Work order: Since the pictures are not wanted, reproduce only the rest of the records, exactly as given.

Data for this exercise:

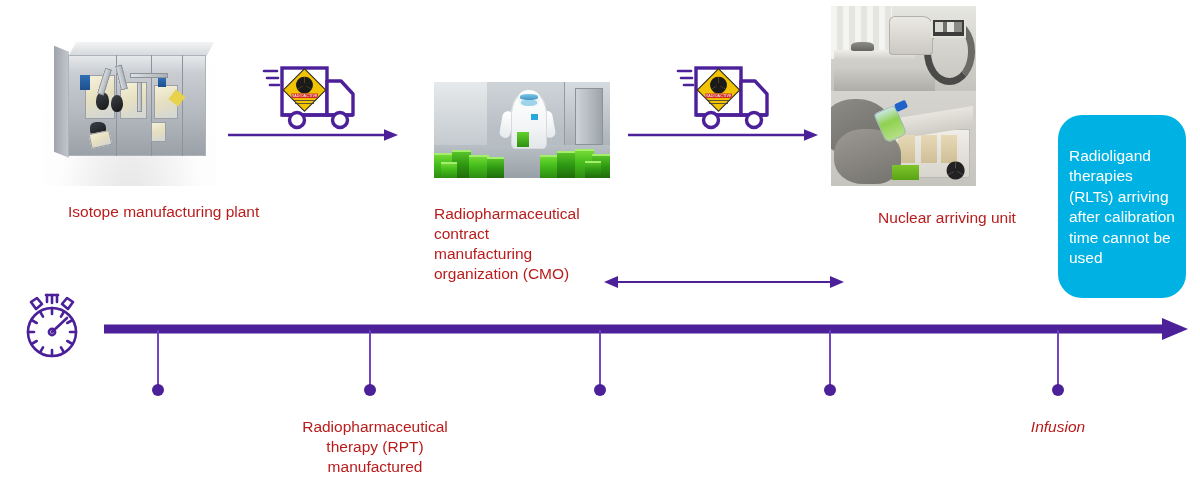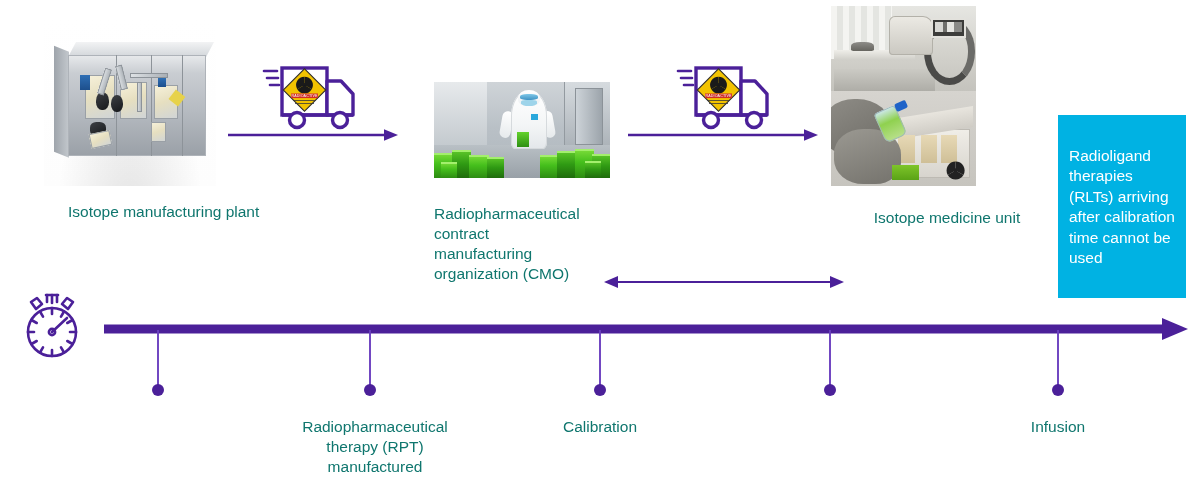--- a/index.html
+++ b/index.html
@@ -126,21 +126,21 @@
   .nm-box-lid { position:absolute; left:46%; top:22%; width:52%; height:22%;
     background: linear-gradient(180deg,#e8e5de,#cfccc5); transform: skewY(-9deg); }
   .nm-divider { position:absolute; background: linear-gradient(180deg,#e7d9b6,#cfbf97); }
   .nm-label-green { position:absolute; left:42%; bottom:6%; width:19%; height:16%;
     background: linear-gradient(180deg,#7ec52a,#5aa316); }
   .nm-trefoil { position:absolute; right:6%; bottom:5%; width:16%; height:22%; }
 
   
   .lbl {
     position: absolute;
-    color: #0f766e;
+    color: #b91c1c;
     font-size: 15.5px;
     line-height: 20px;
     white-space: pre-line;
   }
 
   
   .callout {
     position: absolute;
     background: #00B2E3;
     color: #ffffff;
@@ -321,32 +321,32 @@
         <g transform="translate(12,12)" fill="#222">
           <circle cx="0" cy="0" r="2.4"></circle>
           <path d="M0 0 L-9 -5.2 A10.4 10.4 0 0 1 9 -5.2 Z" transform="rotate(180)"></path>
           <path d="M0 0 L-9 -5.2 A10.4 10.4 0 0 1 9 -5.2 Z" transform="rotate(-60)"></path>
           <path d="M0 0 L-9 -5.2 A10.4 10.4 0 0 1 9 -5.2 Z" transform="rotate(60)"></path>
         </g>
       </svg>
     </div>
   </div>
 
-  <div class="lbl" style="left:832px; top:208px; width:230px; text-align:center;">Isotope medicine unit</div>
+  <div class="lbl" style="left:832px; top:208px; width:230px; text-align:center;">Nuclear arriving unit</div>
 
 
   <div class="abs" style="left:604px; top:274px; width:240px; height:16px;">
     <svg width="240" height="16" viewBox="0 0 240 16">
       <line x1="14" y1="8" x2="226" y2="8" stroke="#4B2099" stroke-width="2.2"></line>
       <path d="M14 2 L0 8 L14 14 Z" fill="#4B2099"></path>
       <path d="M226 2 L240 8 L226 14 Z" fill="#4B2099"></path>
     </svg>
   </div>
 
-  <div class="callout" style="left:1058px; top:115px; width:128px; height:183px;">
+  <div class="callout" style="left:1058px; top:115px; width:128px; height:183px;border-radius:24px;">
     <span>Radioligand therapies (RLTs) arriving after calibration time cannot be used</span>
   </div>
 
   <div class="abs" style="left:14px; top:290px; width:76px; height:76px;">
     <svg width="76" height="76" viewBox="0 0 76 76">
       <g stroke="#4B2099" fill="none" stroke-width="2.6" stroke-linecap="round">
 
         <line x1="38" y1="5" x2="38" y2="13"></line>
         <line x1="32" y1="5" x2="44" y2="5"></line>
         <line x1="33" y1="5" x2="33" y2="12"></line>
@@ -399,30 +399,29 @@
   <div class="lbl" style="left:255px; top:417px; width:240px; text-align:center;">Radiopharmaceutical
 therapy (RPT)
 manufactured</div>
 
   <div class="abs" style="left:594px; top:330px; width:12px; height:68px;">
     <svg width="12" height="68" viewBox="0 0 12 68">
       <line x1="6" y1="0" x2="6" y2="58" stroke="#6B3FBF" stroke-width="1.9"></line>
       <circle cx="6" cy="60" r="6" fill="#4B2099"></circle>
     </svg>
   </div>
-  <div class="lbl" style="left:480px; top:417px; width:240px; text-align:center;">Calibration</div>
 
   <div class="abs" style="left:824px; top:330px; width:12px; height:68px;">
     <svg width="12" height="68" viewBox="0 0 12 68">
       <line x1="6" y1="0" x2="6" y2="58" stroke="#6B3FBF" stroke-width="1.9"></line>
       <circle cx="6" cy="60" r="6" fill="#4B2099"></circle>
     </svg>
   </div>
 
   <div class="abs" style="left:1052px; top:330px; width:12px; height:68px;">
     <svg width="12" height="68" viewBox="0 0 12 68">
       <line x1="6" y1="0" x2="6" y2="58" stroke="#6B3FBF" stroke-width="1.9"></line>
       <circle cx="6" cy="60" r="6" fill="#4B2099"></circle>
     </svg>
   </div>
-  <div class="lbl" style="left:938px; top:417px; width:240px; text-align:center;">Infusion</div>
+  <div class="lbl" style="left:938px; top:417px; width:240px; text-align:center;font-style:italic;">Infusion</div>
 
 </div>
 
 </body></html>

Solution to this problem:
--- a/index.html
+++ b/index.html
@@ -126,21 +126,21 @@
   .nm-box-lid { position:absolute; left:46%; top:22%; width:52%; height:22%;
     background: linear-gradient(180deg,#e8e5de,#cfccc5); transform: skewY(-9deg); }
   .nm-divider { position:absolute; background: linear-gradient(180deg,#e7d9b6,#cfbf97); }
   .nm-label-green { position:absolute; left:42%; bottom:6%; width:19%; height:16%;
     background: linear-gradient(180deg,#7ec52a,#5aa316); }
   .nm-trefoil { position:absolute; right:6%; bottom:5%; width:16%; height:22%; }
 
   
   .lbl {
     position: absolute;
-    color: #0f766e;
+    color: #b91c1c;
     font-size: 15.5px;
     line-height: 20px;
     white-space: pre-line;
   }
 
   
   .callout {
     position: absolute;
     background: #00B2E3;
     color: #ffffff;
@@ -321,32 +321,32 @@
         <g transform="translate(12,12)" fill="#222">
           <circle cx="0" cy="0" r="2.4"></circle>
           <path d="M0 0 L-9 -5.2 A10.4 10.4 0 0 1 9 -5.2 Z" transform="rotate(180)"></path>
           <path d="M0 0 L-9 -5.2 A10.4 10.4 0 0 1 9 -5.2 Z" transform="rotate(-60)"></path>
           <path d="M0 0 L-9 -5.2 A10.4 10.4 0 0 1 9 -5.2 Z" transform="rotate(60)"></path>
         </g>
       </svg>
     </div>
   </div>
 
-  <div class="lbl" style="left:832px; top:208px; width:230px; text-align:center;">Isotope medicine unit</div>
+  <div class="lbl" style="left:832px; top:208px; width:230px; text-align:center;">Nuclear arriving unit</div>
 
 
   <div class="abs" style="left:604px; top:274px; width:240px; height:16px;">
     <svg width="240" height="16" viewBox="0 0 240 16">
       <line x1="14" y1="8" x2="226" y2="8" stroke="#4B2099" stroke-width="2.2"></line>
       <path d="M14 2 L0 8 L14 14 Z" fill="#4B2099"></path>
       <path d="M226 2 L240 8 L226 14 Z" fill="#4B2099"></path>
     </svg>
   </div>
 
-  <div class="callout" style="left:1058px; top:115px; width:128px; height:183px;">
+  <div class="callout" style="left:1058px; top:115px; width:128px; height:183px;border-radius:24px;">
     <span>Radioligand therapies (RLTs) arriving after calibration time cannot be used</span>
   </div>
 
   <div class="abs" style="left:14px; top:290px; width:76px; height:76px;">
     <svg width="76" height="76" viewBox="0 0 76 76">
       <g stroke="#4B2099" fill="none" stroke-width="2.6" stroke-linecap="round">
 
         <line x1="38" y1="5" x2="38" y2="13"></line>
         <line x1="32" y1="5" x2="44" y2="5"></line>
         <line x1="33" y1="5" x2="33" y2="12"></line>
@@ -399,30 +399,29 @@
   <div class="lbl" style="left:255px; top:417px; width:240px; text-align:center;">Radiopharmaceutical
 therapy (RPT)
 manufactured</div>
 
   <div class="abs" style="left:594px; top:330px; width:12px; height:68px;">
     <svg width="12" height="68" viewBox="0 0 12 68">
       <line x1="6" y1="0" x2="6" y2="58" stroke="#6B3FBF" stroke-width="1.9"></line>
       <circle cx="6" cy="60" r="6" fill="#4B2099"></circle>
     </svg>
   </div>
-  <div class="lbl" style="left:480px; top:417px; width:240px; text-align:center;">Calibration</div>
 
   <div class="abs" style="left:824px; top:330px; width:12px; height:68px;">
     <svg width="12" height="68" viewBox="0 0 12 68">
       <line x1="6" y1="0" x2="6" y2="58" stroke="#6B3FBF" stroke-width="1.9"></line>
       <circle cx="6" cy="60" r="6" fill="#4B2099"></circle>
     </svg>
   </div>
 
   <div class="abs" style="left:1052px; top:330px; width:12px; height:68px;">
     <svg width="12" height="68" viewBox="0 0 12 68">
       <line x1="6" y1="0" x2="6" y2="58" stroke="#6B3FBF" stroke-width="1.9"></line>
       <circle cx="6" cy="60" r="6" fill="#4B2099"></circle>
     </svg>
   </div>
-  <div class="lbl" style="left:938px; top:417px; width:240px; text-align:center;">Infusion</div>
+  <div class="lbl" style="left:938px; top:417px; width:240px; text-align:center;font-style:italic;">Infusion</div>
 
 </div>
 
 </body></html>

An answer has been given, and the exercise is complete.